- Church: Catholic Church
- Diocese: Diocese of Ciudad del Este
- In office: 12 July 2004 – 25 September 2014
- Predecessor: Ignacio Gogorza Izaguirre [es]
- Successor: Wilhelm Steckling [de]

Orders
- Ordination: 15 August 1978 by Franz König
- Consecration: 3 October 2004 by Pastor Cuquejo

Personal details
- Born: 30 August 1945 Corrientes, Argentina
- Died: 14 August 2015 (aged 69) Buenos Aires, Argentina

= Rogelio Ricardo Livieres Plano =

Argentine prelate

Rogelio Ricardo Livieres Plano (30 August 1945 – 14 August 2015) was an Argentine prelate of the Catholic Church who was Bishop of Ciudad del Este, Paraguay, from 2004 to 2014.

==Biography==
Born in Corrientes, Argentina, on 30 August 1945, Rogelio Ricardo Livieres Plano attended Goethe and San José Colleges in Asunción. He joined Opus Dei as a numerary member in 1964. He then studied in Paraguay, Italy and Spain, earning a law degree at the Catholic University "Nuestra Señora de la Asunción", a theology degree at the International Roman College of the Holy Cross in Rome, a Master's in Administrative Law at the Complutense University of Madrid and a doctorate in canon law at the University of Navarra.

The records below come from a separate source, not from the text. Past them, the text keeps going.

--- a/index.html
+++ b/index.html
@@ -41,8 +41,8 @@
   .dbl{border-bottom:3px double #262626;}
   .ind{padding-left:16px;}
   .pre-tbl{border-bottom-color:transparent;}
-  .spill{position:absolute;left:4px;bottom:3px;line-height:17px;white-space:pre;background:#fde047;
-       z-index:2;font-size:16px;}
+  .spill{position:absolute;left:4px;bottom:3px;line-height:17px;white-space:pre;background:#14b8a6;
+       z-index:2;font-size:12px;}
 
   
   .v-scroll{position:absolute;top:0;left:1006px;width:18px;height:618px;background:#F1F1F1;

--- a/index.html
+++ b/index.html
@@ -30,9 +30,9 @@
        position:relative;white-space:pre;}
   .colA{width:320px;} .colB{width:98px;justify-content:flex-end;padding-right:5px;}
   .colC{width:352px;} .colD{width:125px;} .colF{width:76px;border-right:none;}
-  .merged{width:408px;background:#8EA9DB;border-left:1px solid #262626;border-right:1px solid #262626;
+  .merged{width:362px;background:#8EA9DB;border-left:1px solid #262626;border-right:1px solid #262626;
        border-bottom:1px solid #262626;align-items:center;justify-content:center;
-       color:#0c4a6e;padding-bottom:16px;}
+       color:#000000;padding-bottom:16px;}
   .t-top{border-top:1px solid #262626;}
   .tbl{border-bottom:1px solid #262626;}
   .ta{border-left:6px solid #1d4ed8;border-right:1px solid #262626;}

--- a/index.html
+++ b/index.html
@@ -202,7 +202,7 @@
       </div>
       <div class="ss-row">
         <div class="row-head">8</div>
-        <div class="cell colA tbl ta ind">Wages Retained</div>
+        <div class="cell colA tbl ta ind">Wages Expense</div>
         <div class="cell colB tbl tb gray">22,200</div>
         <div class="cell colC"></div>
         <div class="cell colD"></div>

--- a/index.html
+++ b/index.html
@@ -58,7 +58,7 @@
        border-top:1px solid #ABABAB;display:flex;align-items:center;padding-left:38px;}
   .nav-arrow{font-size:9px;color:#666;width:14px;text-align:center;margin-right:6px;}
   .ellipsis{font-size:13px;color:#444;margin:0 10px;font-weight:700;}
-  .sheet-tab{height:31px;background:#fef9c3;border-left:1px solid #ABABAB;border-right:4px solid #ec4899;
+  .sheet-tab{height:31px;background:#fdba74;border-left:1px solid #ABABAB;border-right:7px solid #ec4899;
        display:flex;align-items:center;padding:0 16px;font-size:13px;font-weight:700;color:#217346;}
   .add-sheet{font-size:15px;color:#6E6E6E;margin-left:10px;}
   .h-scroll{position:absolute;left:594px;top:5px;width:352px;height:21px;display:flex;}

Livieres Plano was ordained to the priesthood on 15 August 1978 at the Shrine of Torreciudad, Spain. He was responsible for training numerary members of Opus Dei in Buenos Aires from 1978 to 1983. He was Vicar of the Prelature of the Holy Cross and Opus Dei in Buenos Aires and the surrounding area from 1983 to 1991. He taught moral theology in the Faculty of Law and Engineering of the Austral University of the Argentine Capital and, at the same time, Chaplain of the university students from 1991 to 2002. He then moved to the Archdiocese of Asunción where he was chaplain of the "Ykuá" University Center.

On 12 July 2004, Pope John Paul II appointed him Bishop of Ciudad del Este in Paraguay. He received his episcopal consecration on 3 October from Pastor Cuquejo, Archbishop of Asunción.

On 25 September 2014, when Livieres Plano was 69 years old, Pope Francis removed him as Bishop of Ciudad del Este and appointed Ricardo Jorge Valenzuela Rios, Bishop of Villarrica del Espíritu Santo, as apostolic administrator of the diocese.

On 29 July 2015, two bishops visited him in the hospital: Heinz Wilhelm Steckling, his successor in Ciudad del Este, and Edmundo Valenzuela, Archbishop of Asunción.

He died of liver disease and diabetes in a Buenos Aires hospital on 14 August 2015.